This day in history: A Bicentennial with no bucks? Commission to celebrate America’s birth was scrambling for funds

From 1975: As the nation’s Bicentennial celebration approached, the Spokane American Revolution Bicentennial Commission was woefully underfunded.
And that was an understatement.
“We’ve received two contributions totaling $50,” the commission chairman said.
But the situation wasn’t quite as dire as it sounded, since the commission had received more than $11,000 in federal grants for staff costs. Still, it was in search of revenue to fund its programs, yet to be determined.
They were eying one particular revenue source. The Freedom Train, a special train with displays about American history, was scheduled to visit Spokane. The commission would get 25 cents for each ticket sold.
But nobody knew when the train was going to hit Spokane.
“We can’t sell tickets until the schedule is set,” the chairman lamented.
From 1925: A former Spokane businessman announced an ambitious plan to develop a “$200,000 tourist resort with a two-mile frontage on the Pend Oreille River in the vicinity of Z Canyon.”
He had already presented his plans to the Ione and Newport Chambers of Commerce, and now he announced it to the Spokane Chamber of Commerce’s publicity bureau.
S.H. Anschell was the former operator of a tailor shop in Spokane, and was now the “vice president of a large Chicago candy company.”
He proposed to “improve that portion of the country from the Pend Oreille River down toward the Columbia River.” The site bordered the town of Metaline Falls.

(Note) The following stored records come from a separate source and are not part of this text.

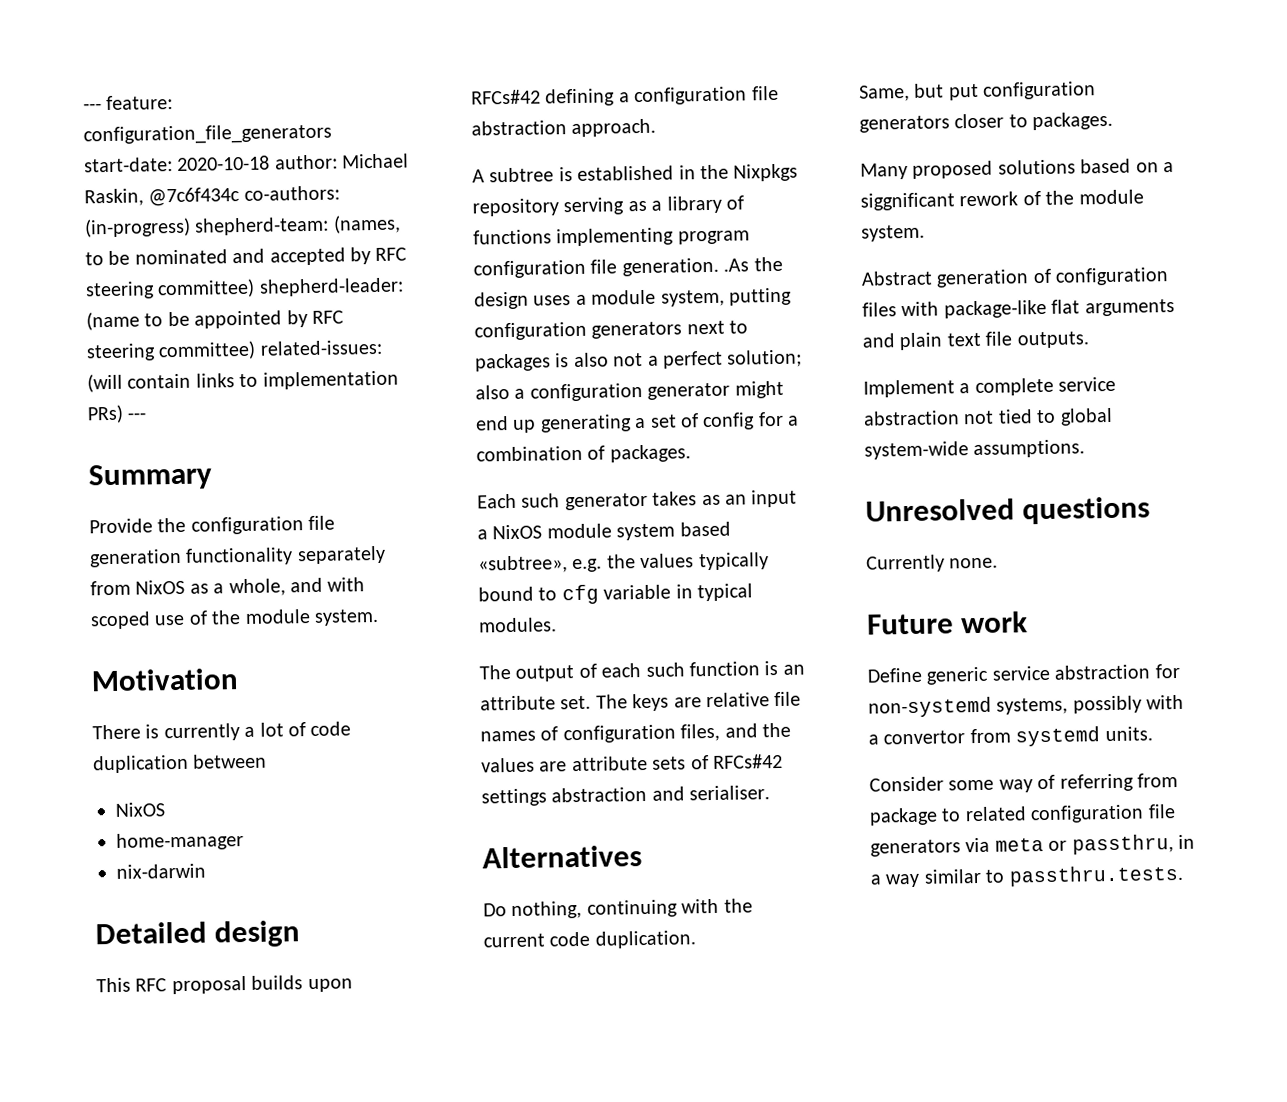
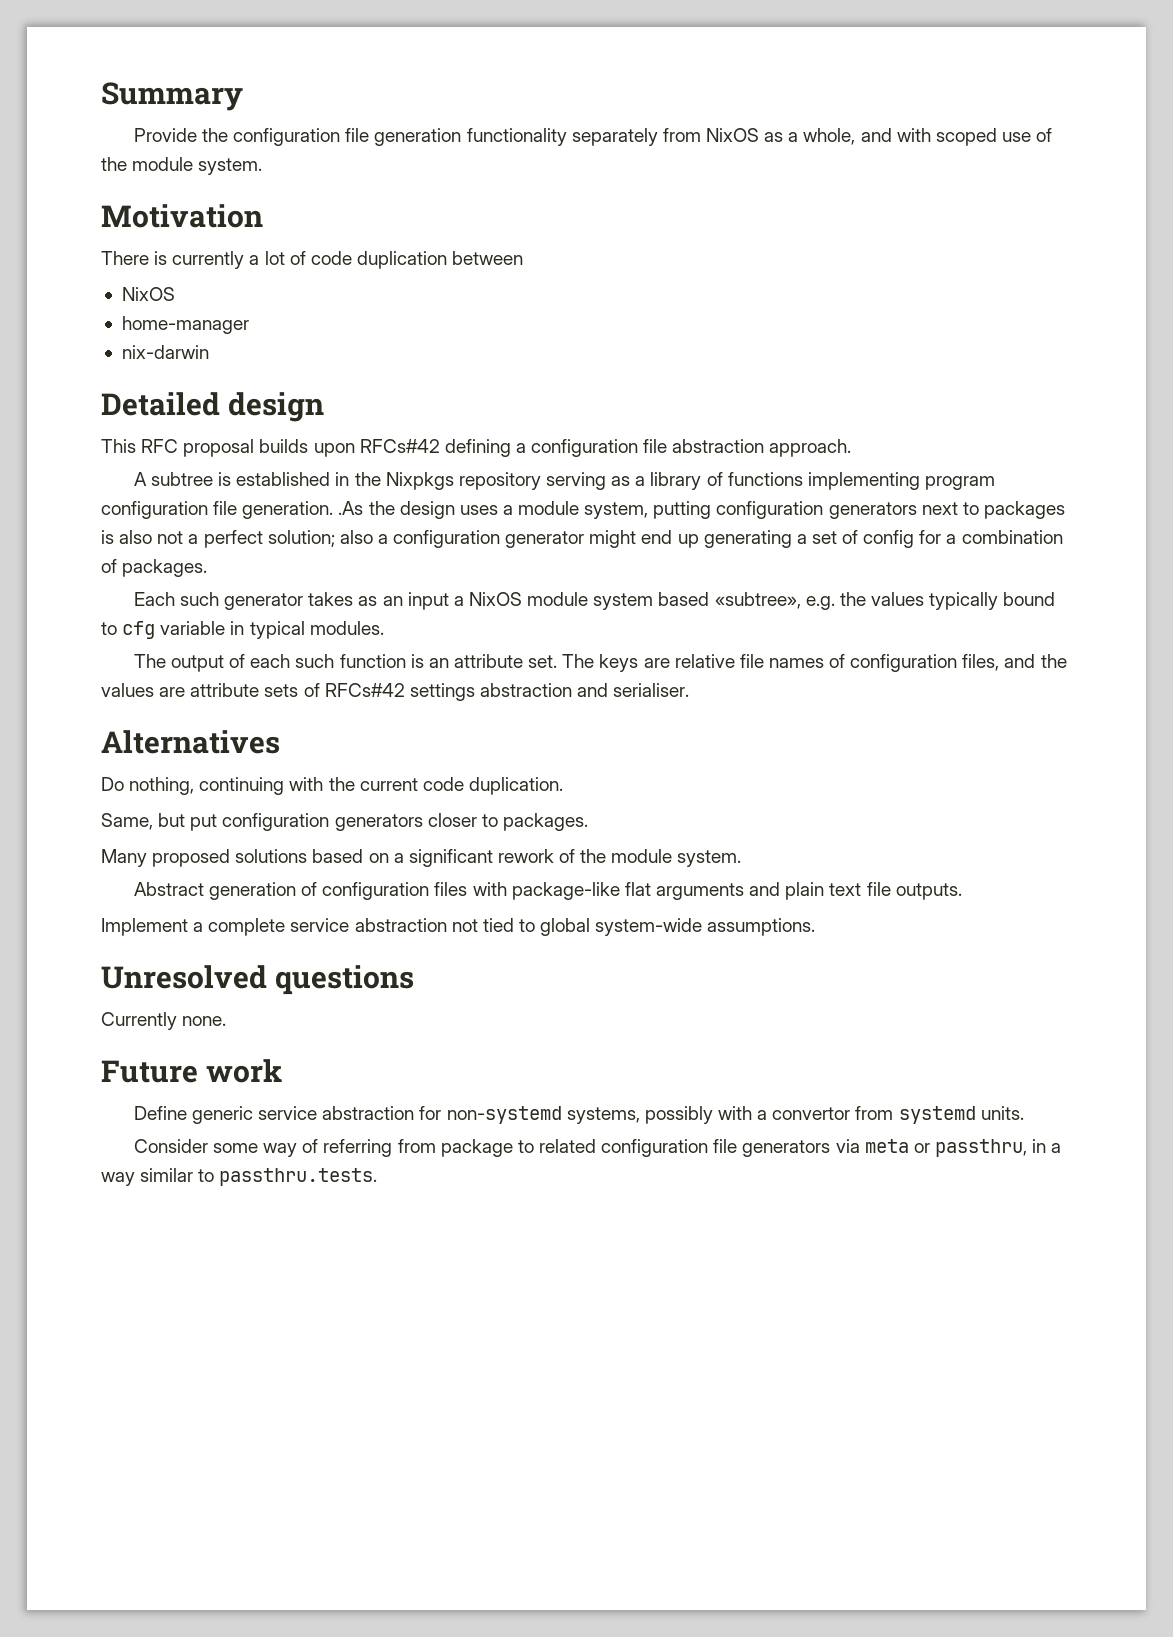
[83,95,174,111] [83,123,332,146] [84,153,410,173] [84,185,340,207] [84,214,401,238] [85,247,408,266] [85,277,404,300] [86,310,344,331] [86,339,383,362] [87,370,399,393] [87,404,147,424] --- feature: configuration_file_generators start-date: 2020-10-18 author: Michael Raskin, @7c6f434c co-authors: (in-progress) shepherd-team: (names, to be nominated and accepted by RFC steering committee) shepherd-leader: (name to be appointed by RFC steering committee) related-issues: (will contain links to implementation PRs) --- // -> (101, 96) none
[860,192,955,211] siggnificant -> [408,849,493,867] significant

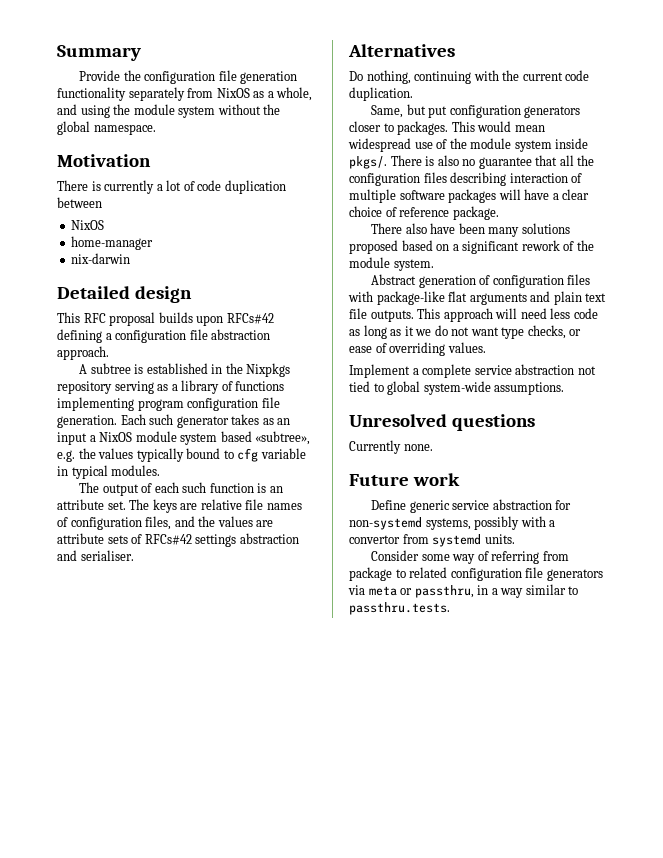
[896,128,1053,146] [101,157,263,175] with scoped use of the module system. -> [80,104,281,118] [57,121,156,135] using the module system without the global namespace.
[338,501,1065,519] [101,530,1063,548] [101,559,208,577] .As the design uses a module system, putting configuration generators next to packages is also not a perfect solution; also a configuration generator might end up generating a set of config for a combination of packages. // -> (117, 421) none
[101,849,308,867] // Many proposed solutions -> [451,121,545,132] [348,138,589,152] [349,155,595,169] [349,172,583,186] [349,189,590,203] [349,206,499,220] [371,223,570,237] [349,240,398,254] This would mean widespread use of the module system inside pkgs/. There is also no guarantee that all the configuration files describing interaction of multiple software packages will have a clear choice of reference package. // There also have been many solutions proposed
(962, 891) none -> [417,308,598,322] [349,325,582,339] [349,342,486,356] This approach will need less code as long as it we do not want type checks, or ease of overriding values.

From the chemical beat: The Spokane Daily Chronicle had captured the action it reported on a day earlier when it ran frontpage photos of State Agricultural Inspector Nielsen cutting the padlock onto the orchard of R.W. Lakin and the “county spray wagon” spraying arsenate of lead onto his orchard. Lakin had been detained by the sheriff for refusing to allow Lakin to spray his orchard.